Find the cardinality of $$ S = \{X \in \mathcal P(\mathbb N)\mid 2\in X \land 4 \notin X \}$$
I am not entirely sure how to solve this. I tried to use the Cantor - Bernstein theorem. To do this effectively, I need to have an upper and a lower bound of my set. I thought it might be easier to think about the power set in terms of the characteristic function of the set of natural numbers. Therefore, $S$ will be bounded from above by $\{0,1 \}^{\mathbb N}$ and from below by $\{0,1 \} \times \{0,1 \} \times \{ 1\} \times \{0,1\} \times \{ 0\} \times \{ 0,1\}^\mathbb N$ Therefore - the cardinality of this set is continuum.

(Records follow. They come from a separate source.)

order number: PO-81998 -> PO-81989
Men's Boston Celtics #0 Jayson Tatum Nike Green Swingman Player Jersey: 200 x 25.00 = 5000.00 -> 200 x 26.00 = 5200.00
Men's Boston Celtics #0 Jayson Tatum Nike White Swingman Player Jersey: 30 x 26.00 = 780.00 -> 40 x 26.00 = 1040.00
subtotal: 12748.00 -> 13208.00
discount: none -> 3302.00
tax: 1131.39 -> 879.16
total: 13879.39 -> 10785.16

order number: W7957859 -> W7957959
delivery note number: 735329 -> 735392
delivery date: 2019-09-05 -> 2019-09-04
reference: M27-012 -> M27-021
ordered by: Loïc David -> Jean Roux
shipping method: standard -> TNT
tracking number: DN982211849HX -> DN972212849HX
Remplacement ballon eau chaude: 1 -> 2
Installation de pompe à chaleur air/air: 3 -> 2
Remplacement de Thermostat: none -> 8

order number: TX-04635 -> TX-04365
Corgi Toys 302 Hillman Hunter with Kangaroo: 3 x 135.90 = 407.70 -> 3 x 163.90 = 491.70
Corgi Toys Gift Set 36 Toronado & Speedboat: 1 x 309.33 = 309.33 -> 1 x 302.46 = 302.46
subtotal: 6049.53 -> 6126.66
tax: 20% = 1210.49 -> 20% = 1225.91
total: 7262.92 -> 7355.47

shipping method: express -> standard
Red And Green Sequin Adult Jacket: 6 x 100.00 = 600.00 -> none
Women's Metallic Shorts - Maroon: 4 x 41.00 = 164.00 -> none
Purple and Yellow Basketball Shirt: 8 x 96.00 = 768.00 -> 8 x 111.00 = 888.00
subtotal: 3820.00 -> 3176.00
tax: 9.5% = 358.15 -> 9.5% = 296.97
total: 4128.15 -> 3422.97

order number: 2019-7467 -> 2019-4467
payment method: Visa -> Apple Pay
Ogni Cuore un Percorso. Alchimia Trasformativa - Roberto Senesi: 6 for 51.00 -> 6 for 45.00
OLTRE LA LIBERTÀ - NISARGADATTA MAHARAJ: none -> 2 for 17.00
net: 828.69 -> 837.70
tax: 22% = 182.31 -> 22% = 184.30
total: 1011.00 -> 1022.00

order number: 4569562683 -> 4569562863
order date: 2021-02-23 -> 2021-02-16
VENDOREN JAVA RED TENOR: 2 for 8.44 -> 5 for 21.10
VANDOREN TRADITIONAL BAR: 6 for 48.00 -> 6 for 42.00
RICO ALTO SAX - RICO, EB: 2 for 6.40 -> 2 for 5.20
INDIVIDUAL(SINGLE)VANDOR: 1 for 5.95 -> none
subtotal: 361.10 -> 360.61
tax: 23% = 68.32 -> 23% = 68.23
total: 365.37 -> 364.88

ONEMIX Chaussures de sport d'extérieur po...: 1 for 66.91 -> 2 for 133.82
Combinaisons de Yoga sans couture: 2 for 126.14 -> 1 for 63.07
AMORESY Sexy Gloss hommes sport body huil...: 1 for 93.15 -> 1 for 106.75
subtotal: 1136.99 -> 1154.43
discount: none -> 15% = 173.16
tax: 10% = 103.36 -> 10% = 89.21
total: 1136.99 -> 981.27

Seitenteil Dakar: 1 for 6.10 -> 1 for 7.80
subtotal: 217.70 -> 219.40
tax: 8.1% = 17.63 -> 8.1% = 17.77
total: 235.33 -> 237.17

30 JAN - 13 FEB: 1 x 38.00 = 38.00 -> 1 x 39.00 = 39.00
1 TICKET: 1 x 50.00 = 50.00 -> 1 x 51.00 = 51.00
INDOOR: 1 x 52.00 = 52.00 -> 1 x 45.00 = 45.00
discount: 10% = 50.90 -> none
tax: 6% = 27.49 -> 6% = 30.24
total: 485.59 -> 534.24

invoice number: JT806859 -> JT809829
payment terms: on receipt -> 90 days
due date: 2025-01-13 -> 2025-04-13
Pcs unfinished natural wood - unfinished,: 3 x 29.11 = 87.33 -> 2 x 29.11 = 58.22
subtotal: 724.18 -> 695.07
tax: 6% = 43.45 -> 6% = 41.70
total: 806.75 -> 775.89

I am pretty sure that my way of solving this problem is not natural - well, I don't even know if it's correct. Could you suggest an easier - elementary - method to solve this?
As $S \subseteq \mathcal P(\mathbb N)$ you have $\vert S \vert \le \vert \mathcal P(\mathbb N) \vert$.
Also
$$\begin{array}{l|rcl} f : & \mathcal P(\mathbb N \setminus \{1,2,3,4\}) & \longrightarrow & S \\ & X & \longmapsto & X \cup \{2\} \end{array}$$
is an injection and $\vert \mathcal P(\mathbb N \setminus \{1,2,3,4\}) \vert = \vert \mathcal P(\mathbb N) \vert$ . Hence $\vert \mathcal P(\mathbb N) \vert \le \vert S\vert$.
By Cantor-Bernstein theorem $\vert \mathcal P(\mathbb N) \vert = \vert S\vert$.